- _WORK ITEM_:
Could you filter the records below and keep only the lines with the word "position"?

- _SUPPLIED RECORDS_:
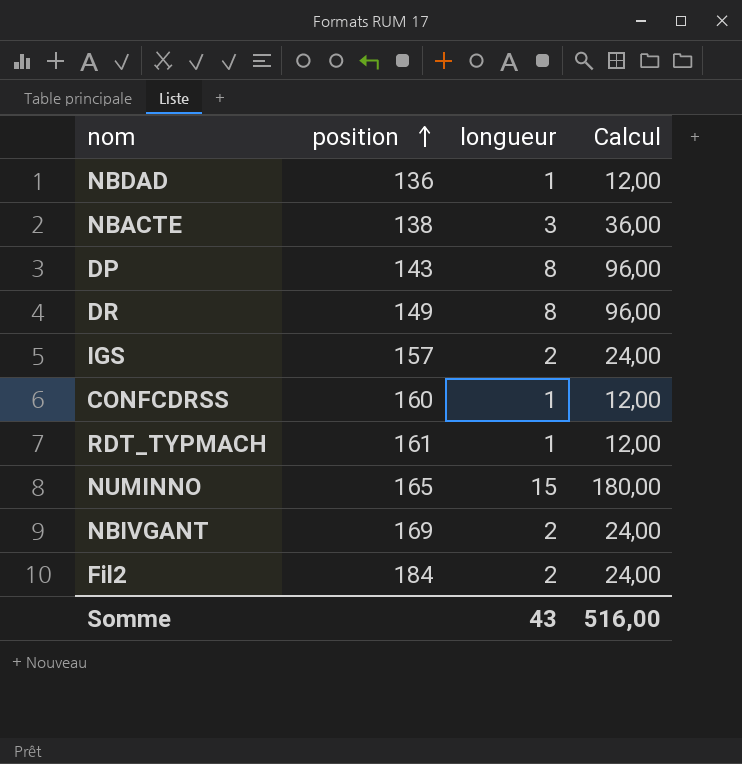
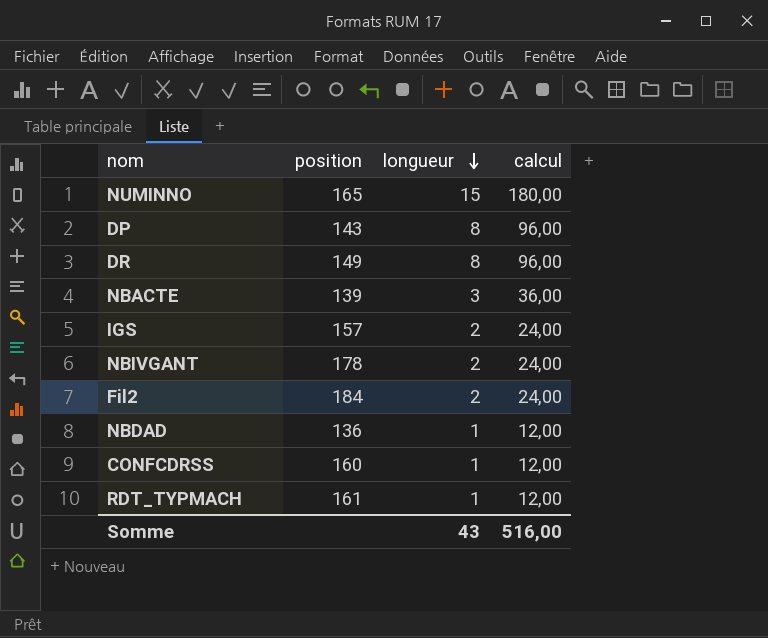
row order: position ascending -> longueur descending
column name: Calcul -> calcul
NBACTE | position: 138 -> 139
NBIVGANT | position: 169 -> 178

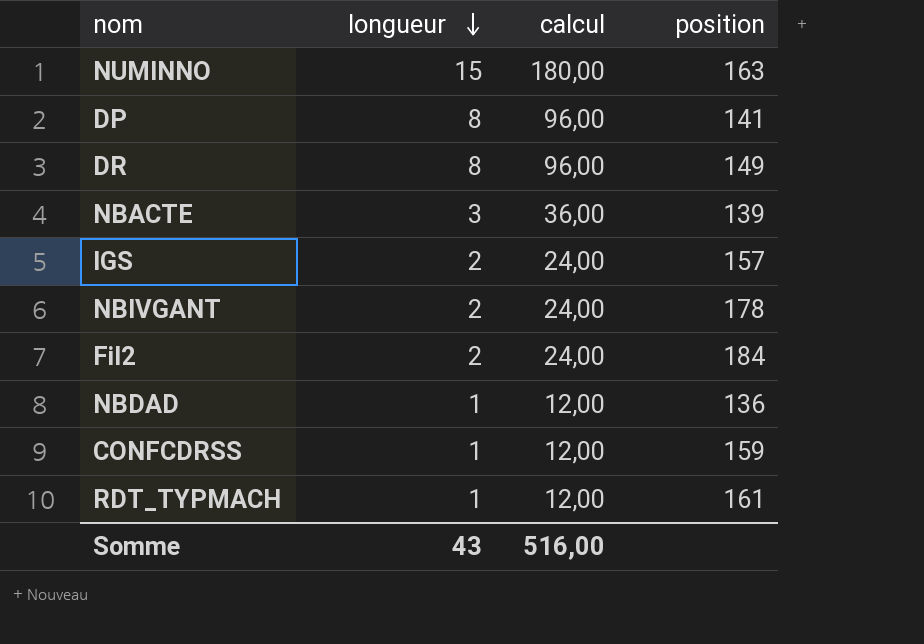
column position | position: 2 -> 4
NUMINNO | position: 165 -> 163
DP | position: 143 -> 141
CONFCDRSS | position: 160 -> 159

- _EXPECTED ANSWER_:
row order: position ascending -> longueur descending
NBACTE | position: 138 -> 139
NBIVGANT | position: 169 -> 178
column position | position: 2 -> 4
NUMINNO | position: 165 -> 163
DP | position: 143 -> 141
CONFCDRSS | position: 160 -> 159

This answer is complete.